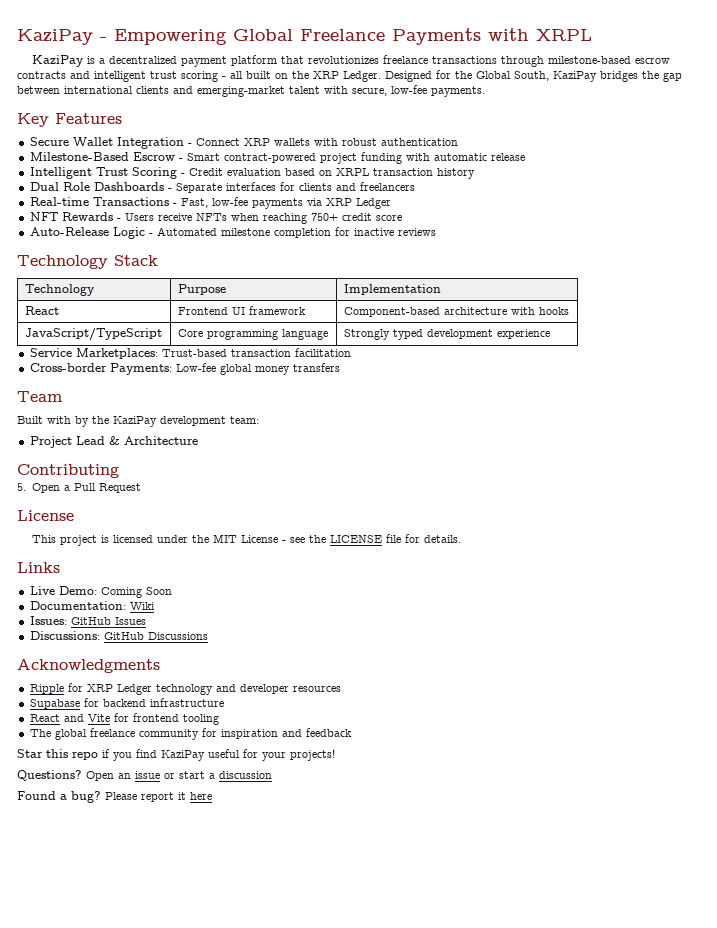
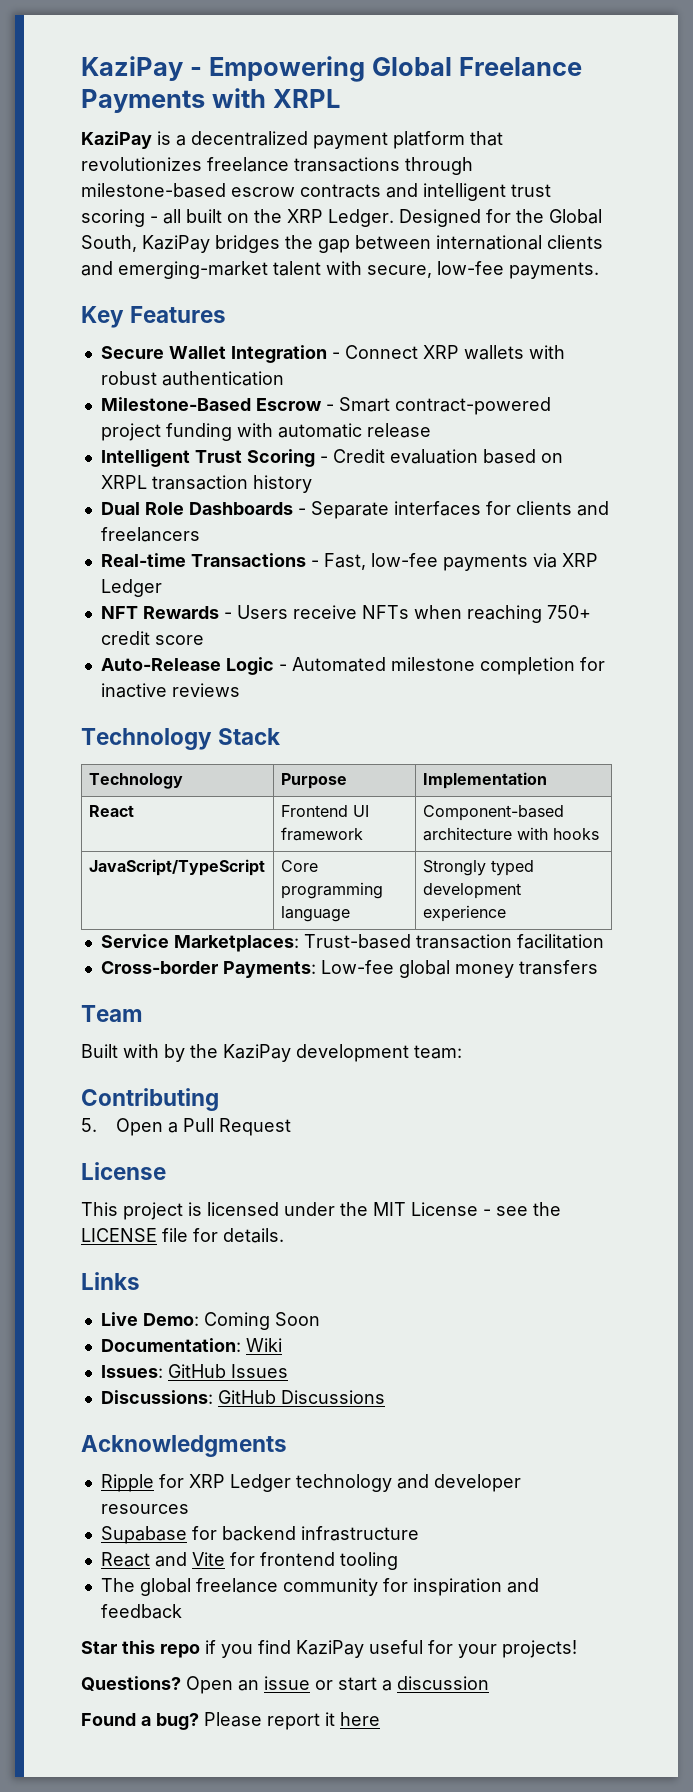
- Project Lead & Architecture

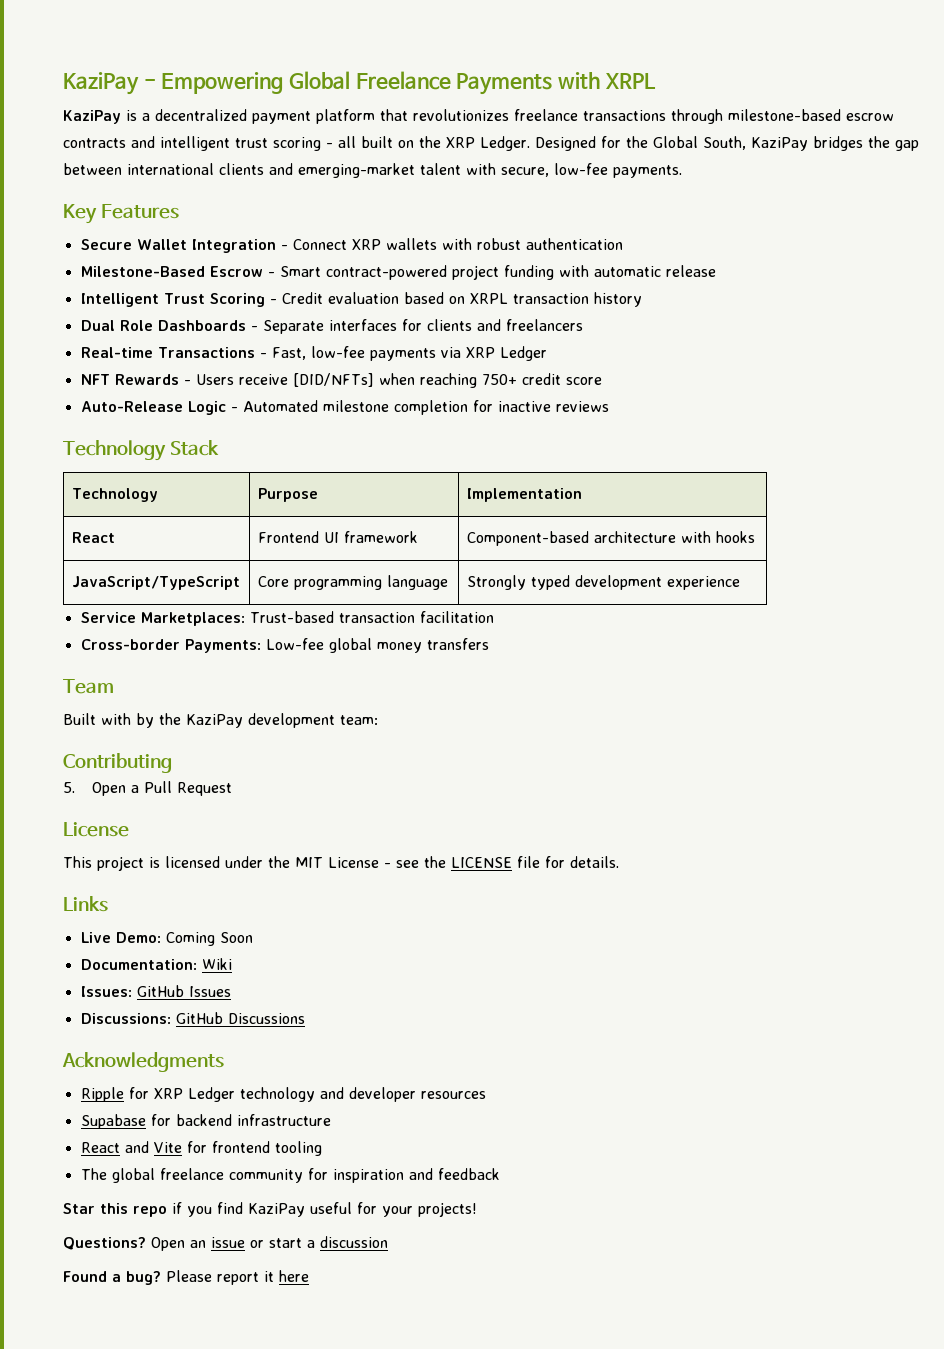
- NFT Rewards - Users receive NFTs when reaching 750+ credit score
+ NFT Rewards - Users receive [DID/NFTs] when reaching 750+ credit score

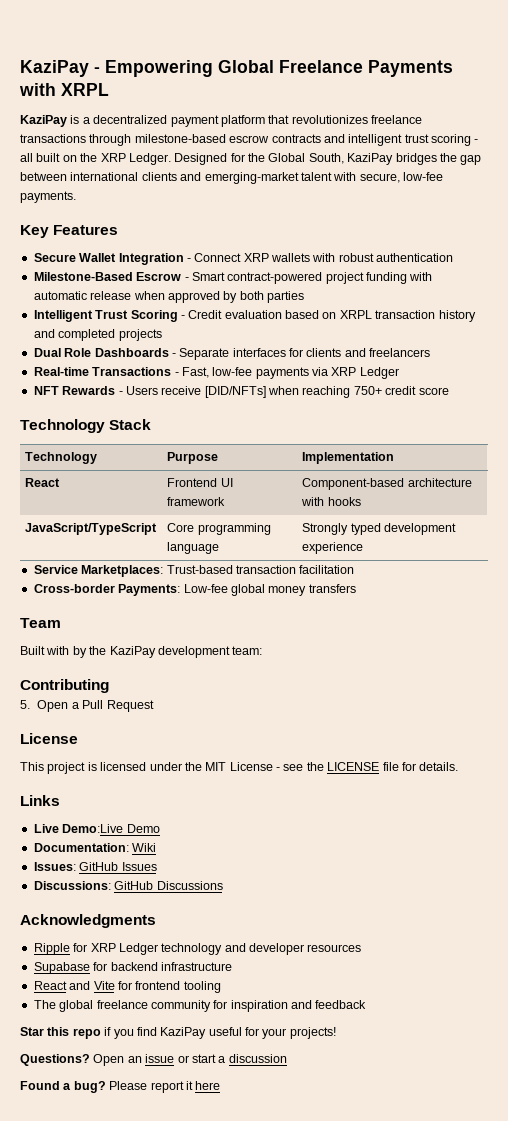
- Milestone-Based Escrow - Smart contract-powered project funding with automatic release
+ Milestone-Based Escrow - Smart contract-powered project funding with automatic release when approved by both parties
- Intelligent Trust Scoring - Credit evaluation based on XRPL transaction history
+ Intelligent Trust Scoring - Credit evaluation based on XRPL transaction history and completed projects
- Auto-Release Logic - Automated milestone completion for inactive reviews
- Live Demo: Coming Soon
+ Live Demo:Live Demo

------

Task item: Your copy of the records must be exact and must contain no pictures.

Response for this exercise:
- Project Lead & Architecture

- NFT Rewards - Users receive NFTs when reaching 750+ credit score
+ NFT Rewards - Users receive [DID/NFTs] when reaching 750+ credit score

- Milestone-Based Escrow - Smart contract-powered project funding with automatic release
+ Milestone-Based Escrow - Smart contract-powered project funding with automatic release when approved by both parties
- Intelligent Trust Scoring - Credit evaluation based on XRPL transaction history
+ Intelligent Trust Scoring - Credit evaluation based on XRPL transaction history and completed projects
- Auto-Release Logic - Automated milestone completion for inactive reviews
- Live Demo: Coming Soon
+ Live Demo:Live Demo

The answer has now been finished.